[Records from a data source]

┌────────

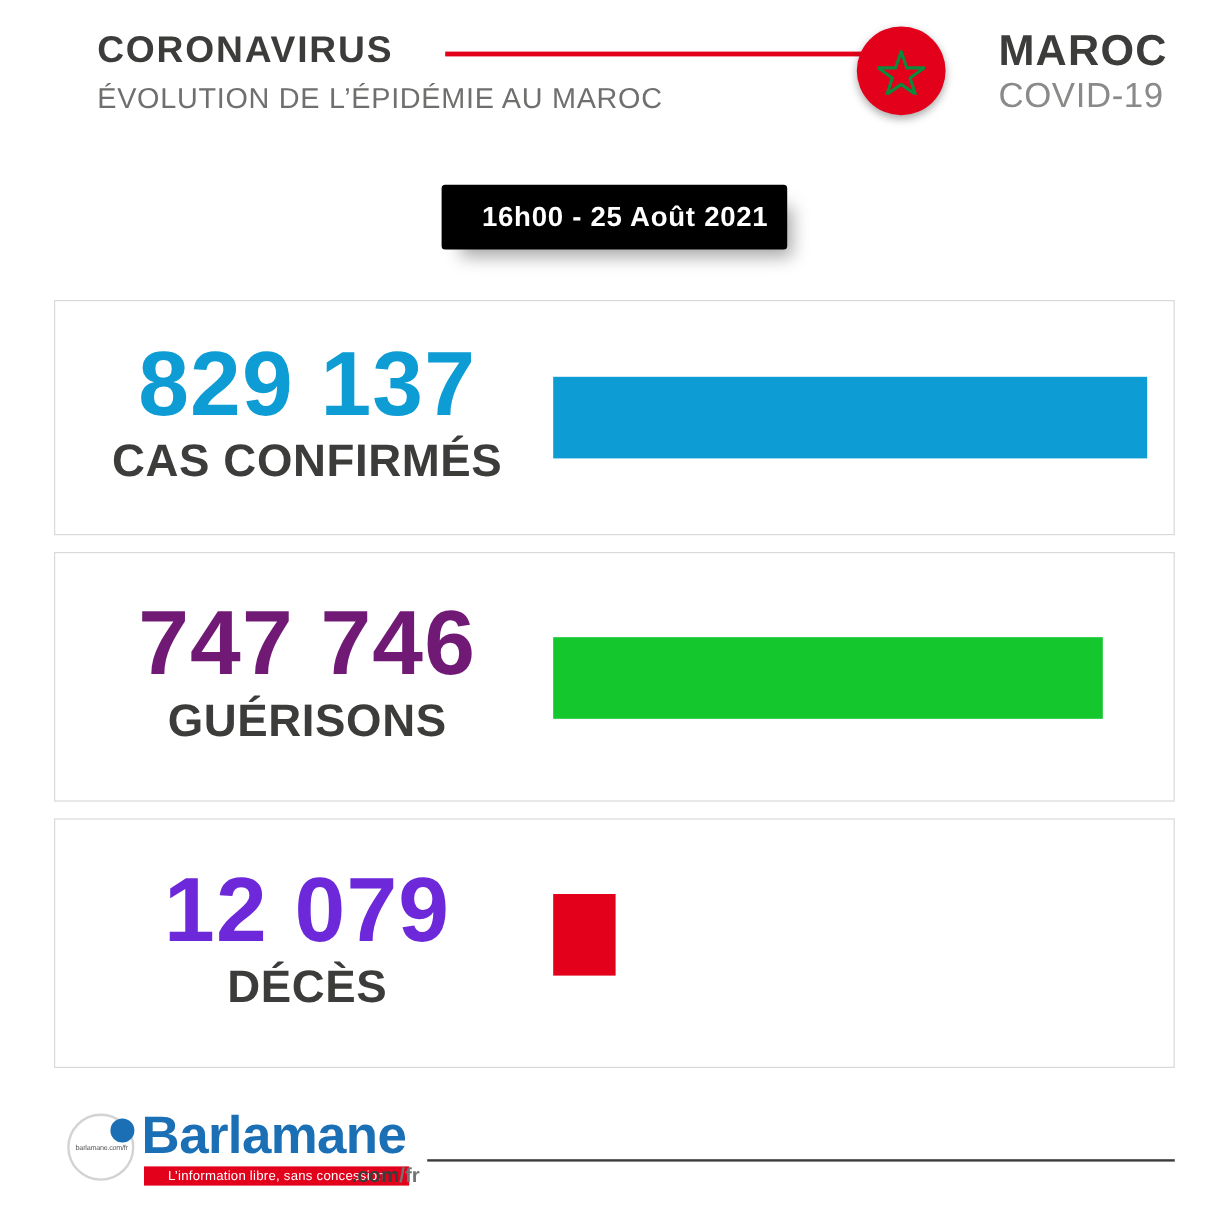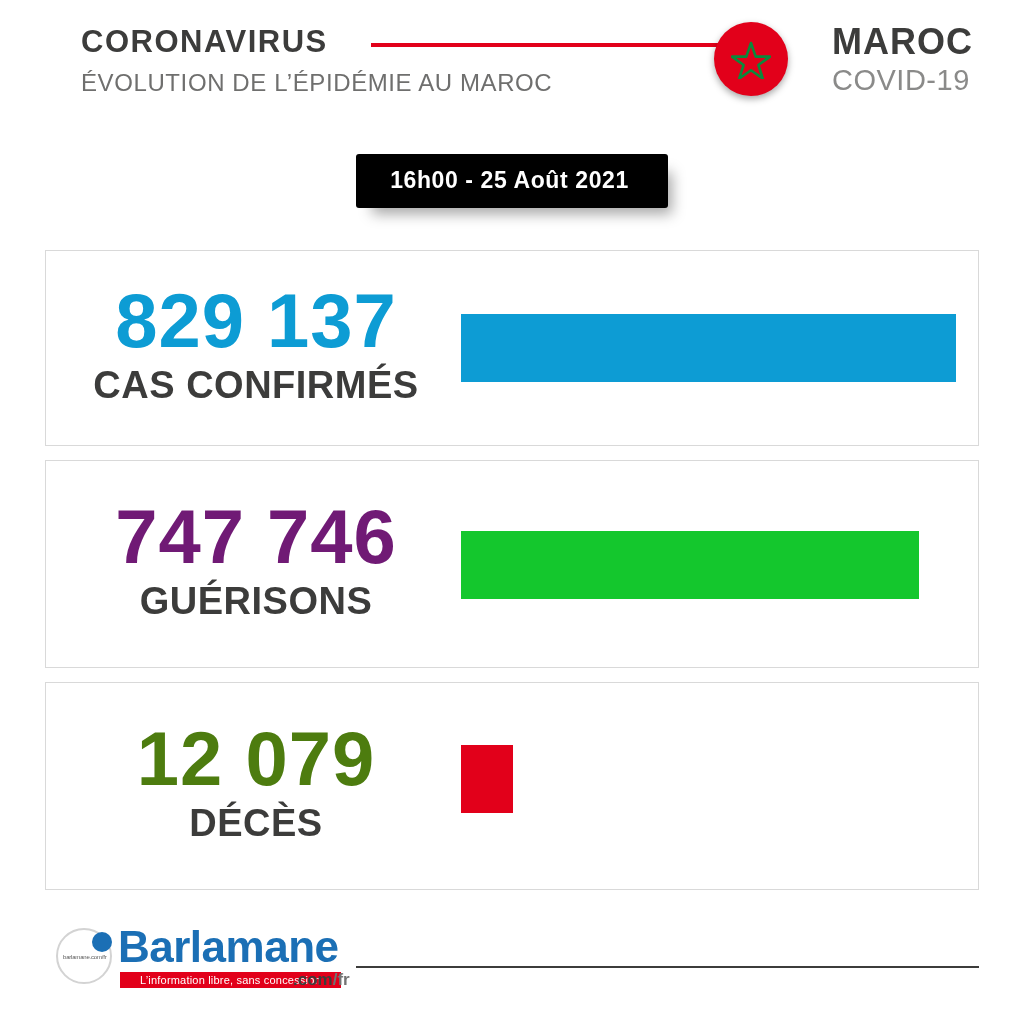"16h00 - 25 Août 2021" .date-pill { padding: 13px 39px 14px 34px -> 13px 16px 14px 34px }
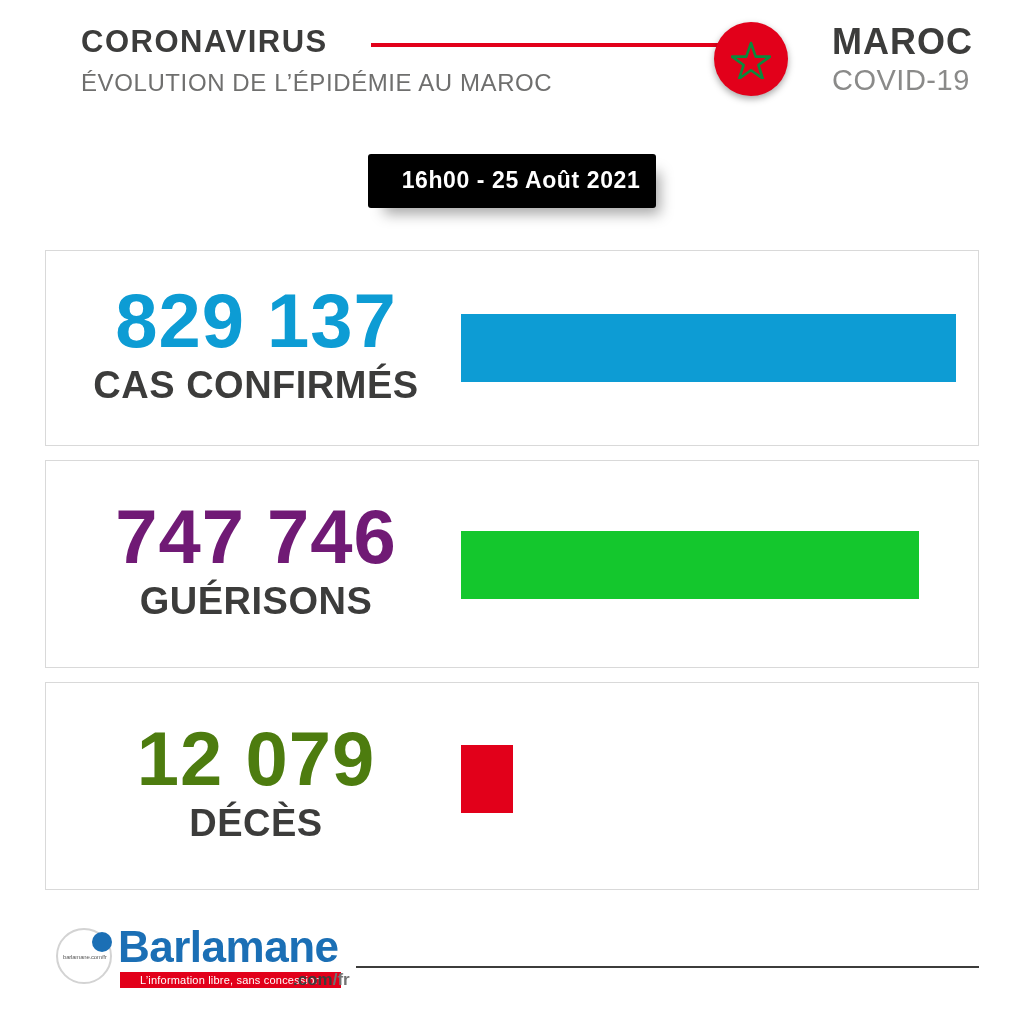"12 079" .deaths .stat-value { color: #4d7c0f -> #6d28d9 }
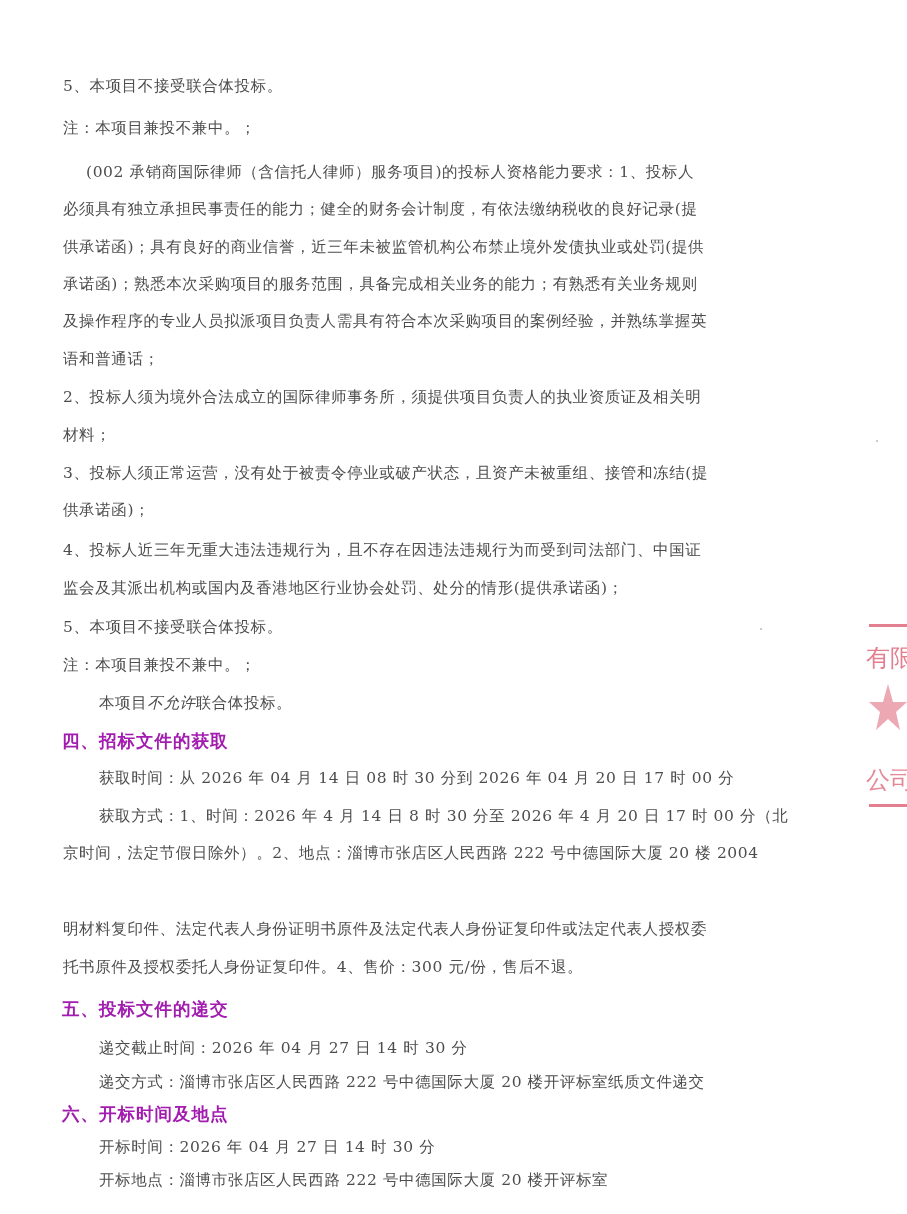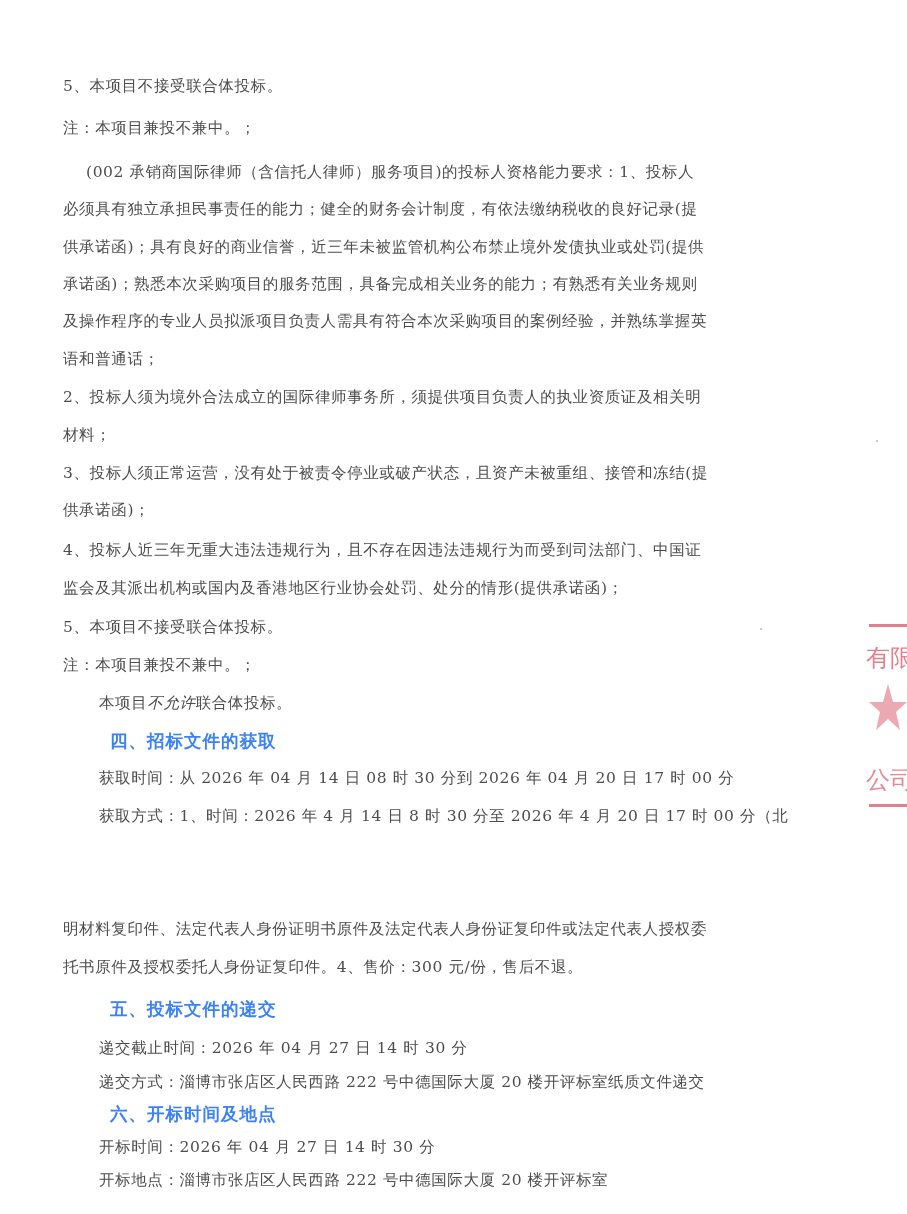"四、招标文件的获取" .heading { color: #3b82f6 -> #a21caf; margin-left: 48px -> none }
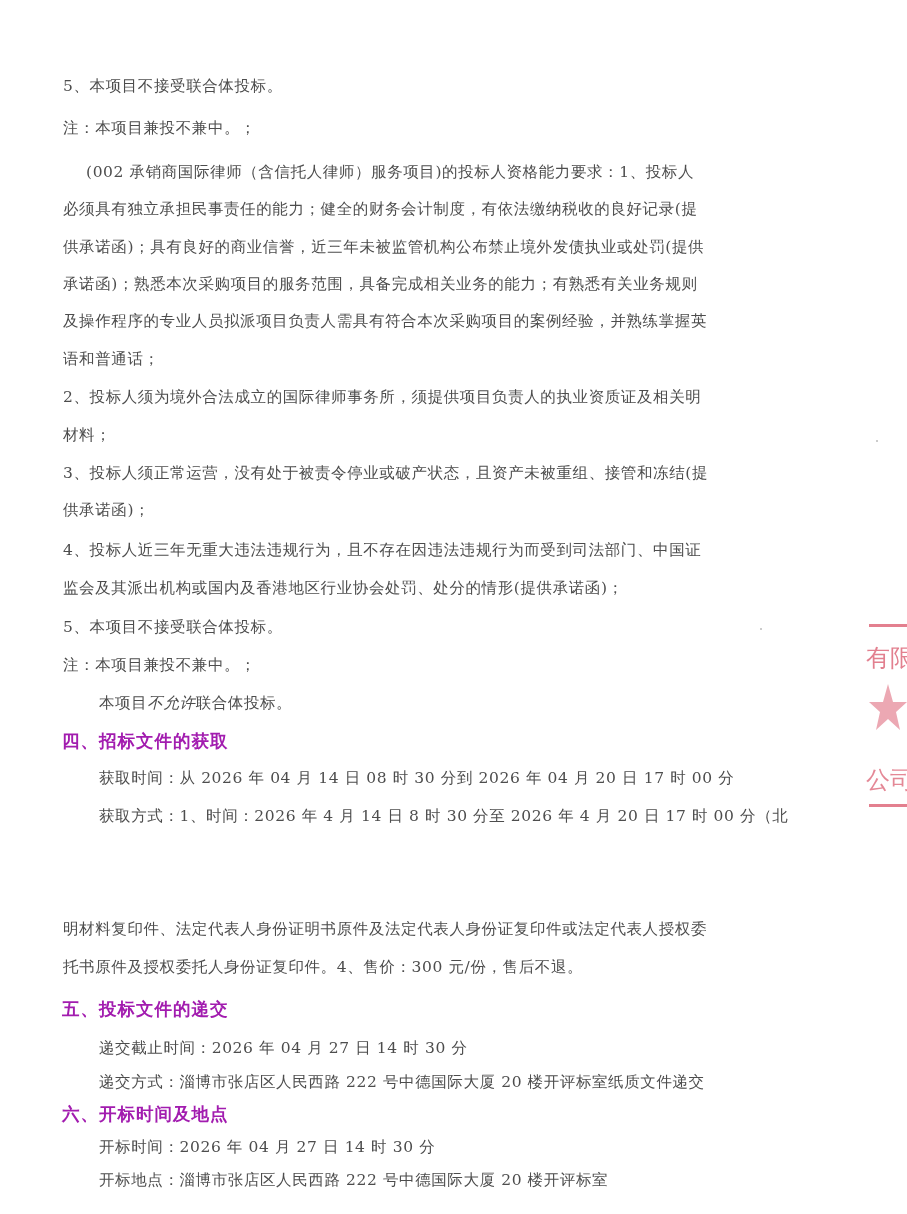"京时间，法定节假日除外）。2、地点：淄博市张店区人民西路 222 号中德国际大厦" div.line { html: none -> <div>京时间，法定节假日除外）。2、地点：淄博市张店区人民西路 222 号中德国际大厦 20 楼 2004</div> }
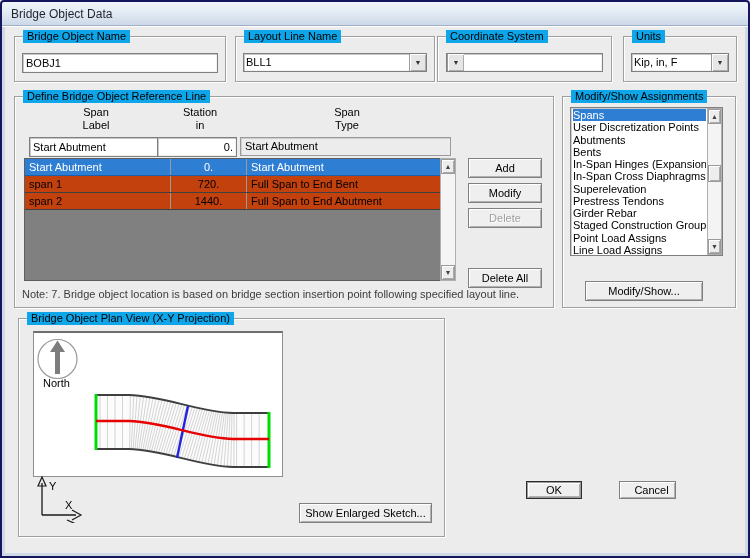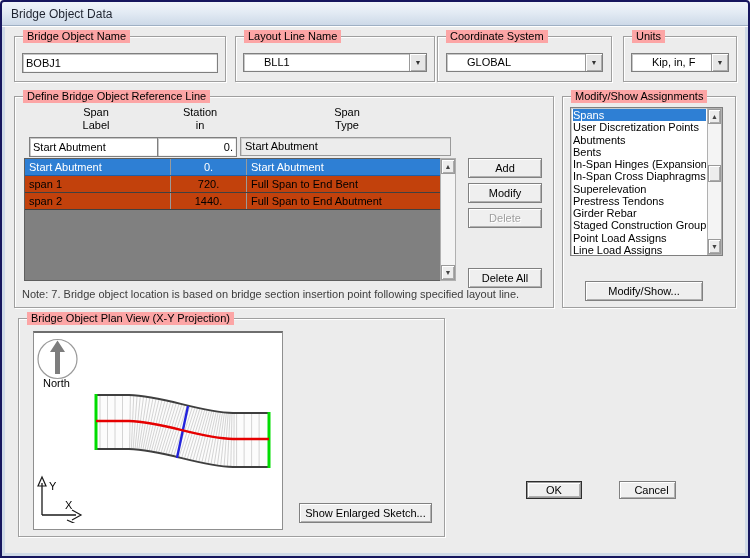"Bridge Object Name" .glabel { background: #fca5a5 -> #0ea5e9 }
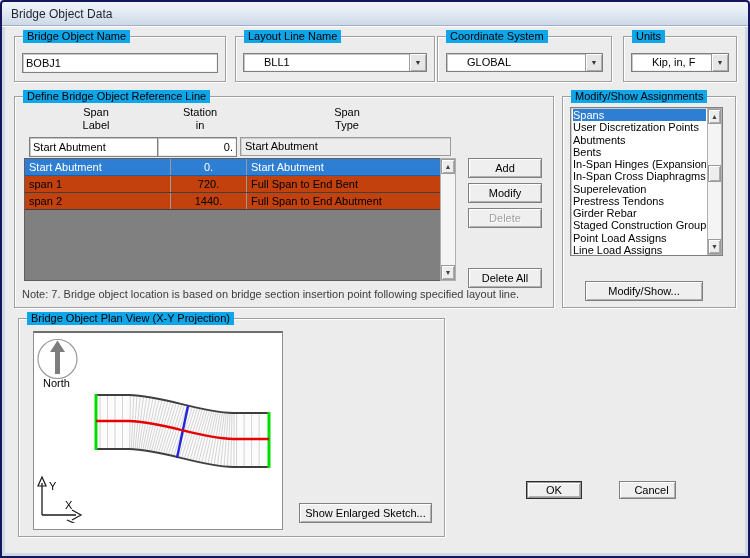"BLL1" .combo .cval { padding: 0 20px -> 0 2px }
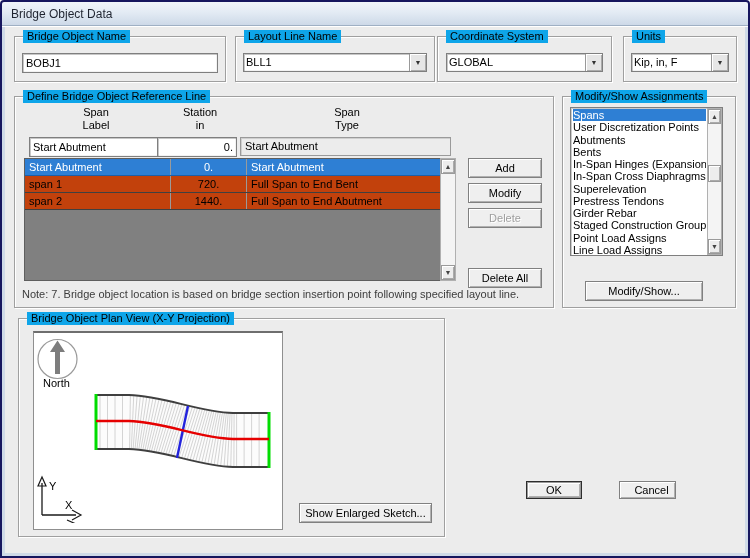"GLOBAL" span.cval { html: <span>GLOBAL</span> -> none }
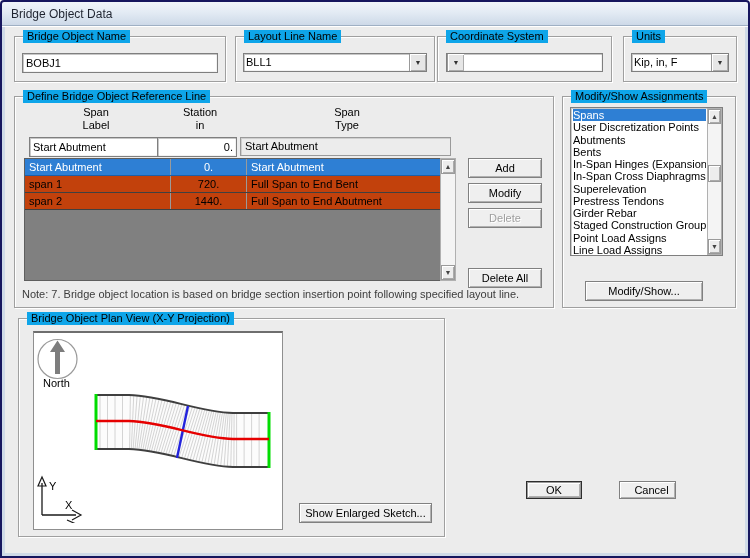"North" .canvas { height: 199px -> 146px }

└────────

* Problem description *
Your copy should match the entries above exactly and contain no pictures.

* Answer space *
"16h00 - 25 Août 2021" .date-pill { padding: 13px 39px 14px 34px -> 13px 16px 14px 34px }
"12 079" .deaths .stat-value { color: #4d7c0f -> #6d28d9 }
"四、招标文件的获取" .heading { color: #3b82f6 -> #a21caf; margin-left: 48px -> none }
"京时间，法定节假日除外）。2、地点：淄博市张店区人民西路 222 号中德国际大厦" div.line { html: none -> <div>京时间，法定节假日除外）。2、地点：淄博市张店区人民西路 222 号中德国际大厦 20 楼 2004</div> }
"Bridge Object Name" .glabel { background: #fca5a5 -> #0ea5e9 }
"BLL1" .combo .cval { padding: 0 20px -> 0 2px }
"GLOBAL" span.cval { html: <span>GLOBAL</span> -> none }
"North" .canvas { height: 199px -> 146px }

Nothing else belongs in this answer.